== Work to complete ==
Copy every line below where the string "Sump" is found.
================
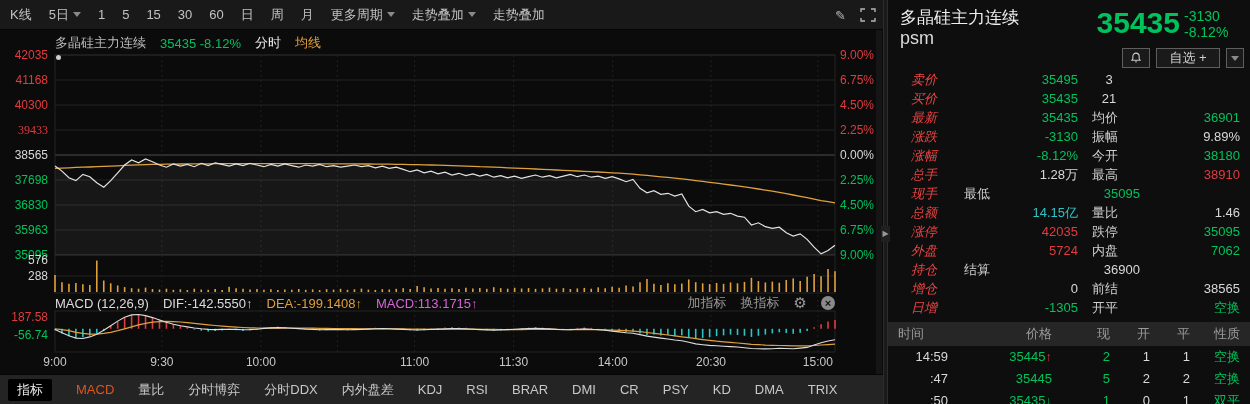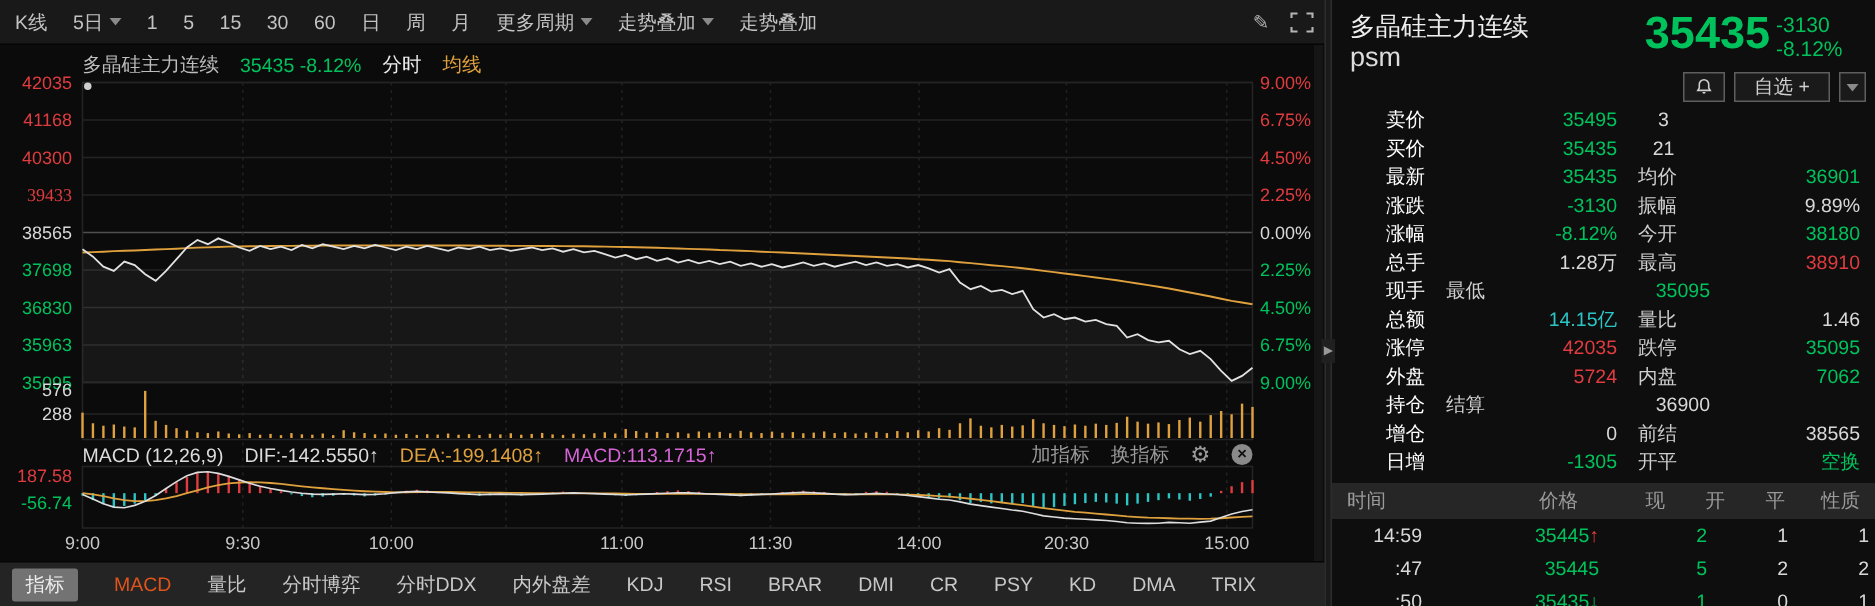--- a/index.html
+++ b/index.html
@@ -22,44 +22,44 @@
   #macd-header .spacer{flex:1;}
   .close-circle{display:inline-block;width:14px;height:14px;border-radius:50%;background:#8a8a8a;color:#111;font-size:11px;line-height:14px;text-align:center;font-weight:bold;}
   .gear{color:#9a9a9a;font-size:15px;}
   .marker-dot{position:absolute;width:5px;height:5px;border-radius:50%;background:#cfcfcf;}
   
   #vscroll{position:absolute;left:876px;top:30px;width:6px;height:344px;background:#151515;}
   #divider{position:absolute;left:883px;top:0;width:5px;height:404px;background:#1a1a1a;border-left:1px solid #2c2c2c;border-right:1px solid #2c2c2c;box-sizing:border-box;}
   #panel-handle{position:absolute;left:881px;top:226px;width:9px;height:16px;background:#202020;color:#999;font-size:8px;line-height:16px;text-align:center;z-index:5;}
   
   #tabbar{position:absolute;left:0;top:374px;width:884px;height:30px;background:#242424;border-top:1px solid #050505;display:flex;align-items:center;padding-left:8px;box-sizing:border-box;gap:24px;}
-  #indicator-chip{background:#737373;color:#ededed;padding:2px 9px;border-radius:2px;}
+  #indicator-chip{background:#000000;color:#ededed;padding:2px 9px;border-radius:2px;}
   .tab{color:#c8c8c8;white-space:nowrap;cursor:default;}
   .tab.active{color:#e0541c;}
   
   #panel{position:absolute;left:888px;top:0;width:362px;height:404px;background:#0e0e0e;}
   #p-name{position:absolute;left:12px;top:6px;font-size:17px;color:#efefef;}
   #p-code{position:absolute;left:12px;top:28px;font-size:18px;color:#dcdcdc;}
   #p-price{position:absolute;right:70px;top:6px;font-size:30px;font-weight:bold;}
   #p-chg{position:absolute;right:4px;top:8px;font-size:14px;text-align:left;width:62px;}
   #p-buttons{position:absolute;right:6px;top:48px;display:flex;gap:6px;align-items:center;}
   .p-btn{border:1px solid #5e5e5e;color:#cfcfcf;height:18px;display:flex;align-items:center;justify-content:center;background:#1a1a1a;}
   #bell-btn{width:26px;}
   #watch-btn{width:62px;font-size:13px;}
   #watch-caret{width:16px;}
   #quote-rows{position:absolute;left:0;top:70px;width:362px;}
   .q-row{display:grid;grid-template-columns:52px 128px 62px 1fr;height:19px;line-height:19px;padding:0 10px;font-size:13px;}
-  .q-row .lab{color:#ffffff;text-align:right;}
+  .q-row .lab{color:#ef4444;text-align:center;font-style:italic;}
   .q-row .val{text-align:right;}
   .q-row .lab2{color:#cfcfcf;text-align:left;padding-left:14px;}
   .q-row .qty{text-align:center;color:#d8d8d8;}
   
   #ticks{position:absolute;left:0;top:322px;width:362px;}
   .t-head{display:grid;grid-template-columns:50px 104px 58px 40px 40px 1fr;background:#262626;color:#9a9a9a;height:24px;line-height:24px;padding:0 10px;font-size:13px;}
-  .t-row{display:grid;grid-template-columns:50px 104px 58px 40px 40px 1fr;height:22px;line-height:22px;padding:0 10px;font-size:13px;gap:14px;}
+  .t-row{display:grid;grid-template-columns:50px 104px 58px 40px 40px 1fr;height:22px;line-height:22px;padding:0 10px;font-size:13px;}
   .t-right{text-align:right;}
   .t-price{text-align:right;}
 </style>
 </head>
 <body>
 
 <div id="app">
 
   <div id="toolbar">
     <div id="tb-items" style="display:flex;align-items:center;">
================
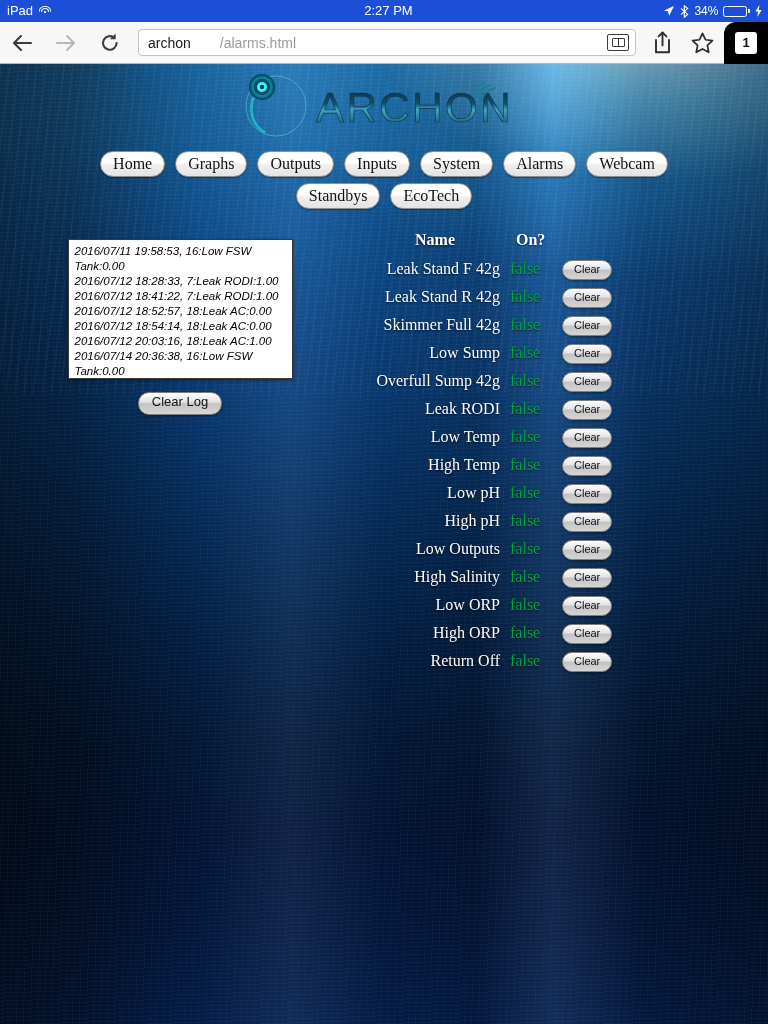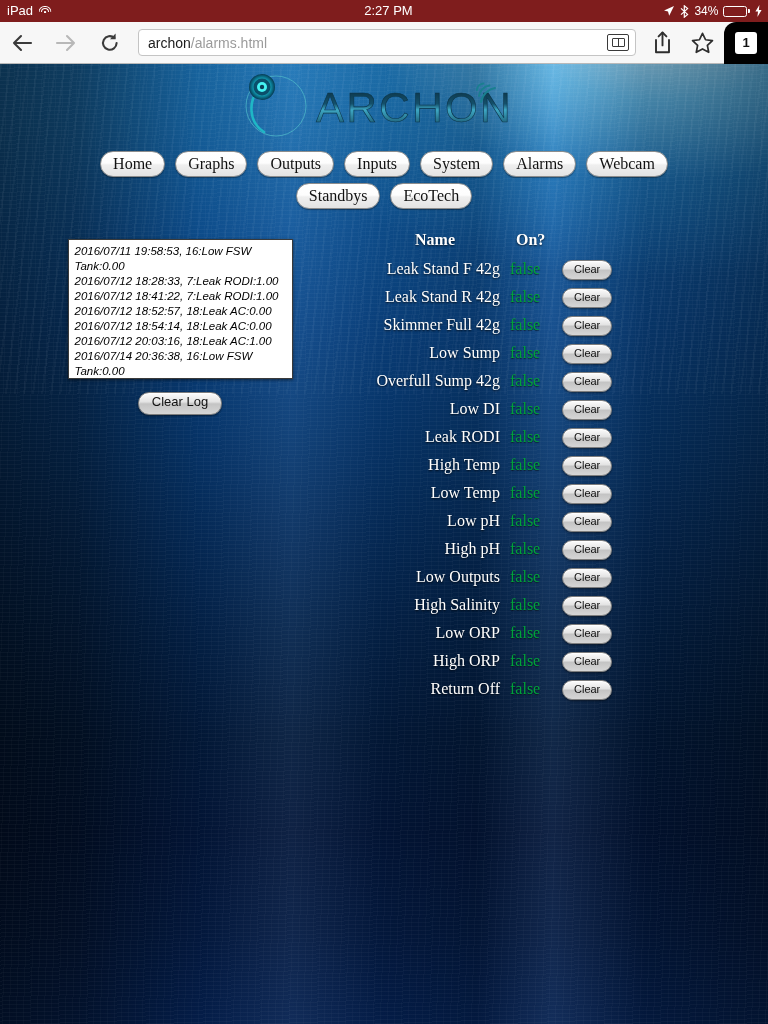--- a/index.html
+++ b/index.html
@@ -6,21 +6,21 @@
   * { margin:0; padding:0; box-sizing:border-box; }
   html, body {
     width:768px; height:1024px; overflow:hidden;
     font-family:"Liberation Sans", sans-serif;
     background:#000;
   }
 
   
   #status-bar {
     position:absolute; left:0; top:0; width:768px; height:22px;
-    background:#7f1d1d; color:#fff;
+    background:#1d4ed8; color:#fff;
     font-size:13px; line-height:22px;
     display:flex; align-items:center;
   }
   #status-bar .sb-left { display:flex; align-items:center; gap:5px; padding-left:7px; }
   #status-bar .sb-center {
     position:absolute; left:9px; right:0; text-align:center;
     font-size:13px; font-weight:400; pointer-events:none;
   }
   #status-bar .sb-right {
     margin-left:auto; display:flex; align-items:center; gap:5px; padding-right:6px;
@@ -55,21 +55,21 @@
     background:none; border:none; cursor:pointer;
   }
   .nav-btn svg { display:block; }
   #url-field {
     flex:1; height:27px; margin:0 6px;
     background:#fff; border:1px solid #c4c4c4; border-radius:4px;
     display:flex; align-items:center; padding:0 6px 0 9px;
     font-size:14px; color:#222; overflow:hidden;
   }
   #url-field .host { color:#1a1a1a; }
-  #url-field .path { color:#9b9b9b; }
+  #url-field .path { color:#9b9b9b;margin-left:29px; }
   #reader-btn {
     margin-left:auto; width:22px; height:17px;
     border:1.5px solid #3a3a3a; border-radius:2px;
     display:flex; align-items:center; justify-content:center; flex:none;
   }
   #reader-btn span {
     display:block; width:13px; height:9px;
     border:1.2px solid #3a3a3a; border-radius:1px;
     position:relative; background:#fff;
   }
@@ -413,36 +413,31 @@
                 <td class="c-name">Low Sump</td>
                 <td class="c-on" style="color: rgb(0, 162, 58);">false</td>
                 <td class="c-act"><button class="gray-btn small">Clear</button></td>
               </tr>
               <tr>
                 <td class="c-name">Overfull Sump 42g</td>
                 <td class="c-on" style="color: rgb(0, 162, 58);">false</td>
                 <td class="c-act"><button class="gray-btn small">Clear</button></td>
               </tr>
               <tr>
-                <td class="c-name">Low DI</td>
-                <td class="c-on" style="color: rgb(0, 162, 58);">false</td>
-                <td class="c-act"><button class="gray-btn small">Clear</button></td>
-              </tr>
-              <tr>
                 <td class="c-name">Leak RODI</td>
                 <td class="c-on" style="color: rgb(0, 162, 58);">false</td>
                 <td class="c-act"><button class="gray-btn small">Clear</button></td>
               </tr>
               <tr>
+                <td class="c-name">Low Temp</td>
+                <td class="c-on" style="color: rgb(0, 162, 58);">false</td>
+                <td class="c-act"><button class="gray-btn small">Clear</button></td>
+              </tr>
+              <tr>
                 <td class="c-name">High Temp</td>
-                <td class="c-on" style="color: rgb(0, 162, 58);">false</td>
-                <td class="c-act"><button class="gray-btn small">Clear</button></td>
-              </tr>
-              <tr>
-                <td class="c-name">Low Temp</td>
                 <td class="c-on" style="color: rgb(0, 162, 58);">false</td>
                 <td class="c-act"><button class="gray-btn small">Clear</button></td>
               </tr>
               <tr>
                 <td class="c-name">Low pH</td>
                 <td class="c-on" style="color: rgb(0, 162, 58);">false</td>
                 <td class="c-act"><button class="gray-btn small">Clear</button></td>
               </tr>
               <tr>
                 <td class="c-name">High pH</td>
================
== Answer box ==
                 <td class="c-name">Low Sump</td>
                 <td class="c-name">Overfull Sump 42g</td>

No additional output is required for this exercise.